Table 1. Summary of the variables and their definitions.

2.2 Fuzzy logic modeling

A fuzzy inference system (FIS) was developed using a Mamdani-type architecture to encode expert reasoning and produce interpretable predictions regarding the outcome of psychiatric treatment order requests (Guillaume and Charnomordic, 2012). Implemented in Python 3.11, this system was designed to output a continuous score, known as the fuzzy score, between 0 and 1 that represents the likelihood that a treatment order would be entirely accepted by the court. The system was created to mirror the reasoning patterns of mental health and legal experts, translating qualitative assessments (e.g., severity, compliance, context) into a structured, explainable logic model. This approach allowed for both nuanced classification and transparency in decision-making.

The fuzzy model was implemented using a combination of widely recognized Python libraries. Specifically, pandas and numpy were used for data handling and transformation, while scikit-learn supported preprocessing, scaling, and integration into the broader machine learning pipeline (Harris et al., 2020; The pandas development team, 2020).
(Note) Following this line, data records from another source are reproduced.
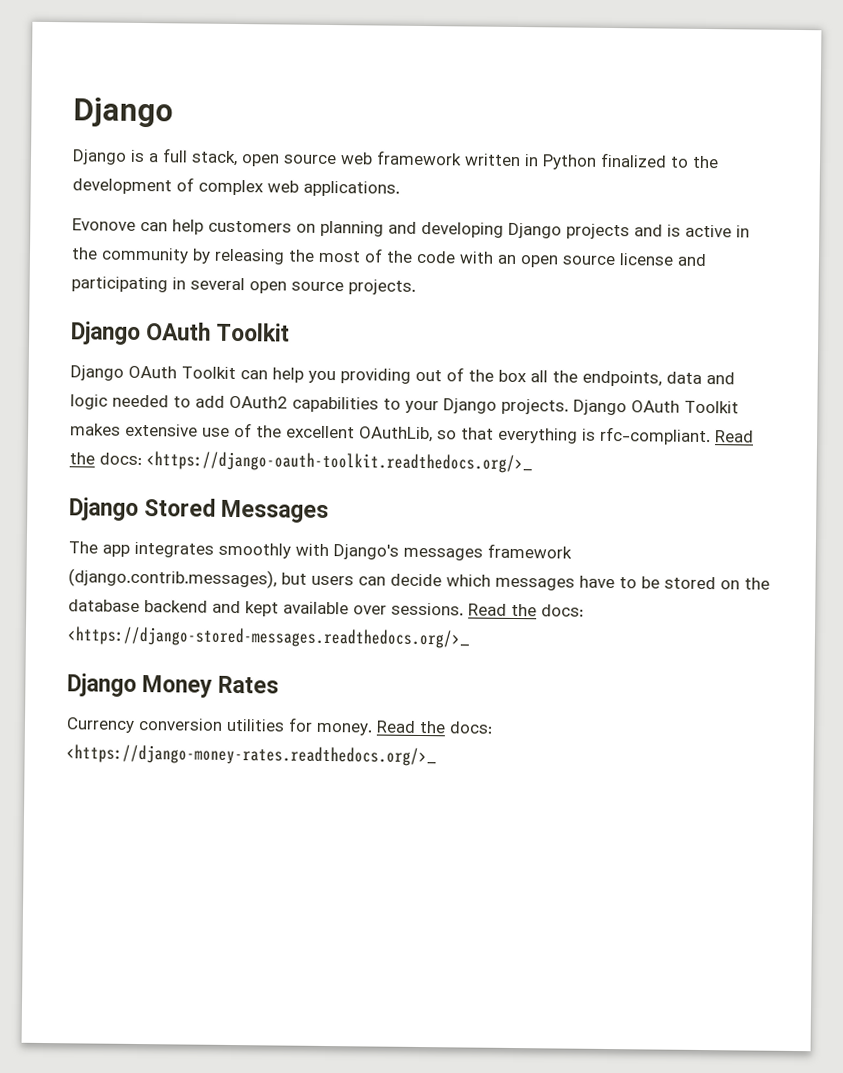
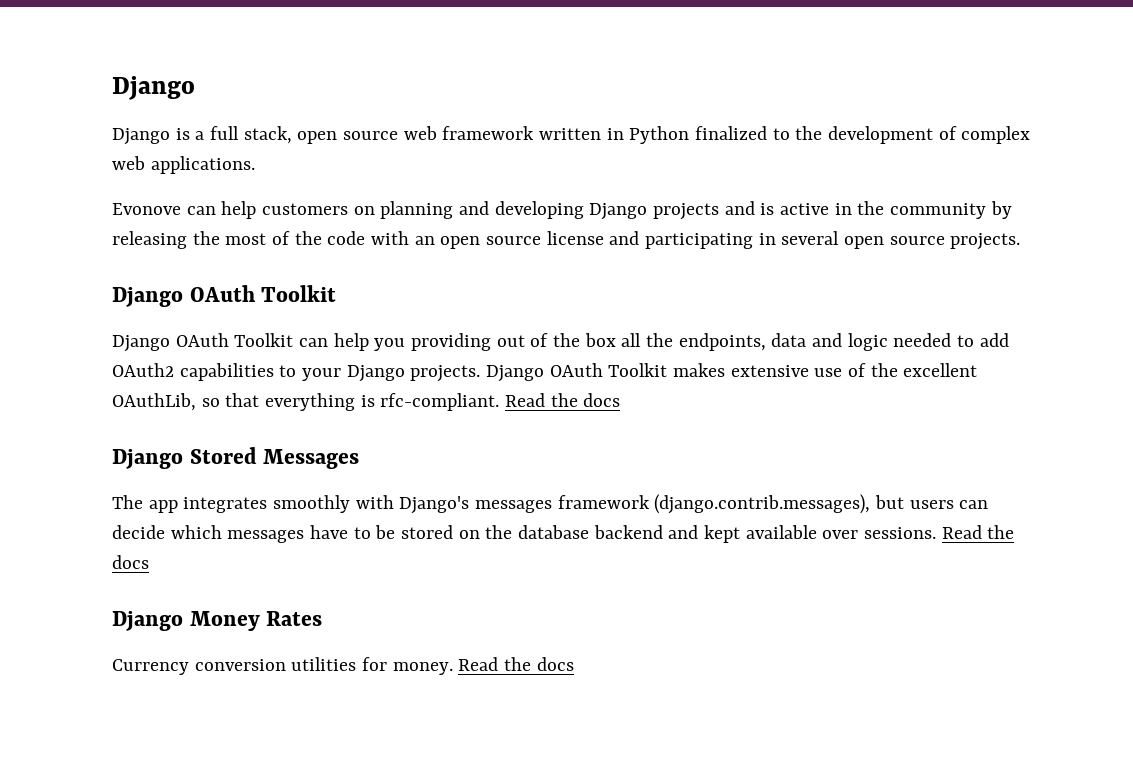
- Django OAuth Toolkit makes extensive use of the excellent OAuthLib, so that everything is rfc-compliant. Read the docs: <https://django-oauth-toolkit.readthedocs.org/>_
+ Django OAuth Toolkit makes extensive use of the excellent OAuthLib, so that everything is rfc-compliant. Read the docs
- The app integrates smoothly with Django's messages framework (django.contrib.messages), but users can decide which messages have to be stored on the database backend and kept available over sessions. Read the docs: <https://django-stored-messages.readthedocs.org/>_
+ The app integrates smoothly with Django's messages framework (django.contrib.messages), but users can decide which messages have to be stored on the database backend and kept available over sessions. Read the docs
- Currency conversion utilities for money. Read the docs: <https://django-money-rates.readthedocs.org/>_
+ Currency conversion utilities for money. Read the docs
Fuzzy logic inference was handled via the scikit-fuzzy (skfuzzy) library, which provided tools for defining fuzzy variables, membership functions, and rule application (Pedregosa et al., 2011).

To enable fuzzification of key features, numerical variables were normalized to a common [0, 1] scale using Min-Max scaling. Triangular membership functions were then defined for core fuzzy inputs. For example, the “Age of the Defendant” variable was fuzzified into three linguistic categories: Young ([0.0, 0.0, 0.3]), Middle-aged ([0.2, 0.5, 0.7]), and Older ([0.8, 1.0, 1.0]). Similarly, both requested and granted treatment durations were described as Short ([0.0, 0.0, 0.3]), Medium ([0.2, 0.5, 0.7]), or Long ([0.6, 1.0, 1.0]). The fuzzy output variable, representing the Likelihood of Entire Acceptance, was categorized into three fuzzy sets: Low ([0.0, 0.0, 0.4]), Medium ([0.3, 0.5, 0.7]), and High ([0.6, 1.0, 1.0]).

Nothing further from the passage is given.